Food’s Future: Alternative Seafood, Cooking at Home, Says Panel

Food’s Future: Alternative Seafood, Cooking at Home, Says Panel

Plant-based foods, untapped aquatic species, and a redefinition of cooking itself are among trends to watch, according to a panel of food, drink, and media experts who took part in the third-annual “The Next Big Bite: How We Will Eat & Drink,” event on Oct. 16 at the Institute of Culinary Education at Brookfield Place in New York City. The event was hosted by Les Dames d’Escoffier New York, a professional women’s culinary organization with members who are leaders in the fields of food, fine beverage, and hospitality.   

Dana Cowin, DBC Creative, host of podcast Speaking Broadly on Heritage Radio Network, and former editor-in-chief of Food & Wine magazine, moderated a panel that included: Melissa Clark, The New York Times food columnist and cookbook author; Kerry Heffernan, executive chef, Grand Banks restaurant, NYC; Padma Lakshmi, co-host of “Top Chef,” actress, and author; Pascaline Lepeltier, MS, instructor, Court of Master Sommeliers at the International Culinary Center, master sommelier, and author; Missy Robbins, chef/owner, Lilia Restaurant, Brooklyn, N.Y.; and Susan Ungaro, president of The James Beard Foundation.

The panel discussed food’s future in the world and at home. Global migration influences food with flavors co-mingling in delicious and exciting ways, noted Padma Lakshmi. “Foods will begin to be post-ethnic, it will be more about the ingredients.” 

Lakshmi went on to discuss the role of television and social media in food awareness, especially among young audiences, and recounted her experiences in remote parts of the world where children knew “Top Chef.” “Kids are more aware of food at a young age,” she said, adding that engaging them in cooking and passing recipes down is important to food’s future. “Home ec should be brought back [in school curriculum],” she asserted.

Melissa Clark, who recently authored the cookbook, “Dinner: Changing the Game,” agreed. “The future of food is cooking. Getting people excited about cooking,” she said. Clark explained that it was time to expand the notion of what cooking is, and evolve dinner beyond the 1950s plate of protein, starch, and vegetable. “People are afraid to call toast and peanut butter dinner, even if they made the bread,” she said.

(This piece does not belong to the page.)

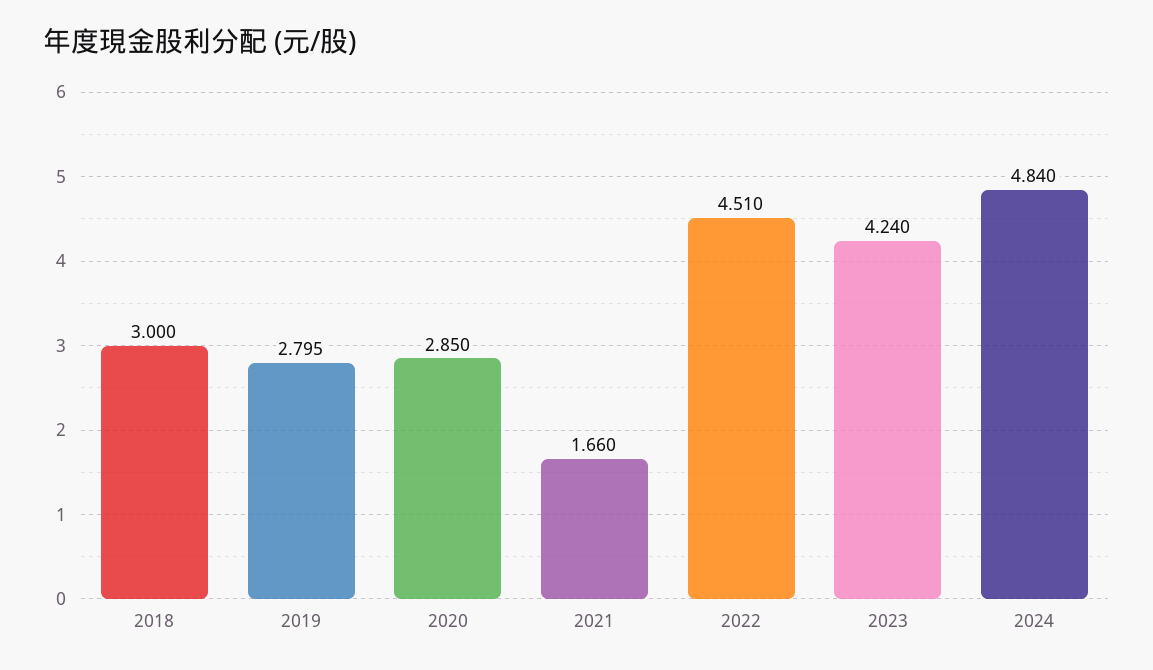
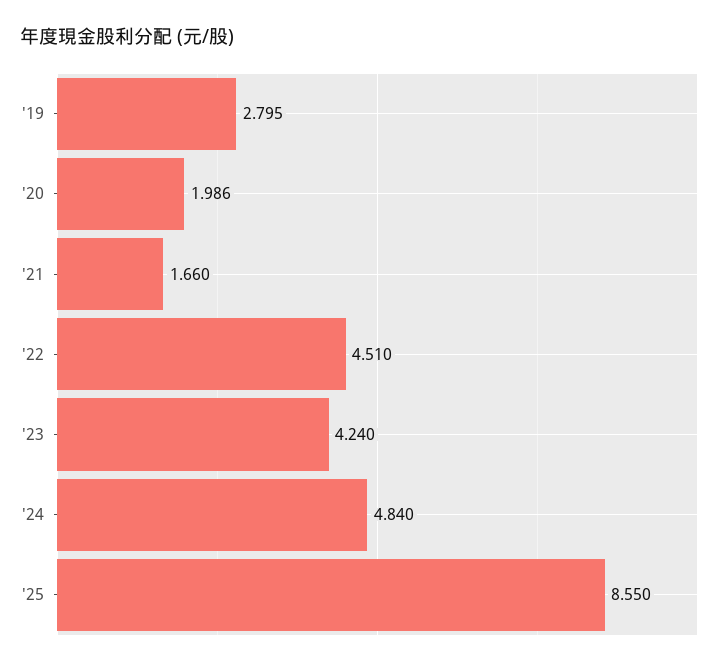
2018: 3 -> none
2020: 2.85 -> 1.986
'25: none -> 8.55

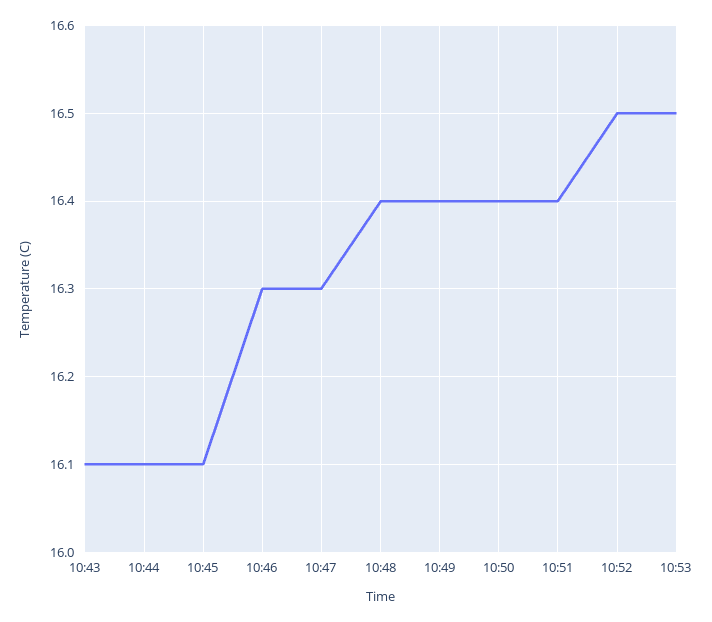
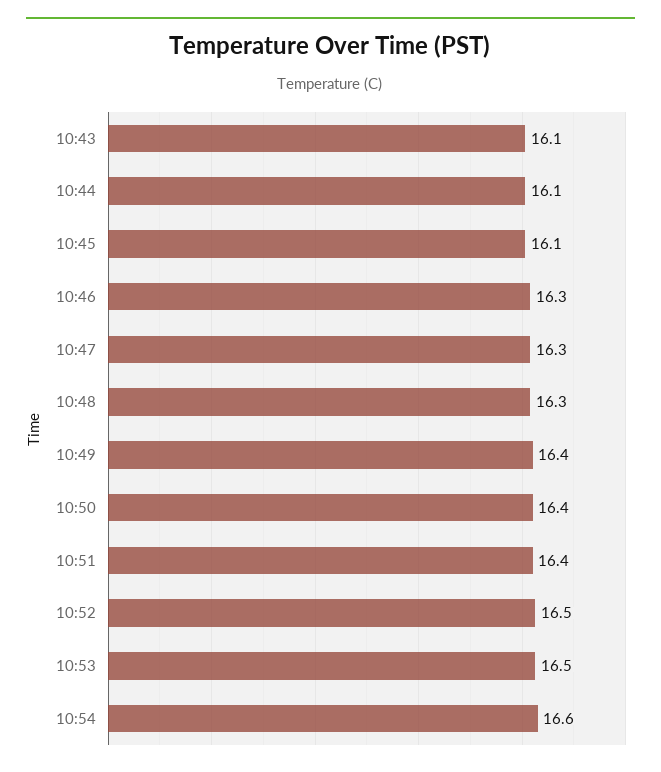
10:48: 16.4 -> 16.3
10:54: none -> 16.6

Panelists also explored and debated how we will eat at restaurants, how business will change, and how the food community will embrace sustainability. 

Robbins and Ungaro discussed the casualization of food and dining that is prevalent in restaurants (a rise in “fine casual,” said Ungaro) as well as staff happiness growing in importance to restaurateurs much more than in years past.

Discussing what will be on future plates, Heffernan noted, “We will have things we can eat from the ocean or fresh water, but we’ll have to think differently.” He predicted a growing U.S. movement toward nontraditional protein. 

Here are food trends to watch, according to the panel:

  • Vegetables and plant-based foods. Stem to stalk is the new nose to tail. “Wasting food is going to become like not buckling up,” predicted Ungaro.
  • Untapped resources of the ocean like algae or dogfish. “Dogfish is very plentiful and now we’re sending it to the U.K. because they know if makes good fish and chips. People here don’t understand that it’s a great resource,” said Heffernan.
  • Increased interest in the origins, content, and production methods of wine and spirits. “We can know what we eat, but we don’t always know what we drink,” noted Lepeltier, who sees natural wines as a trending category, especially those from Croatia and Georgia.
  • Demand for healthier fare will have chefs rethinking traditional favorites. “We’re going to see a trend toward healthier, but with balance,” said Robbins, who created her restaurant with a health-oriented menu in mind. “People will give themselves the authority to indulge when they want to.”
  • More foods to watch: seaweed; beans, pulses, and legumes; oysters; and hemp.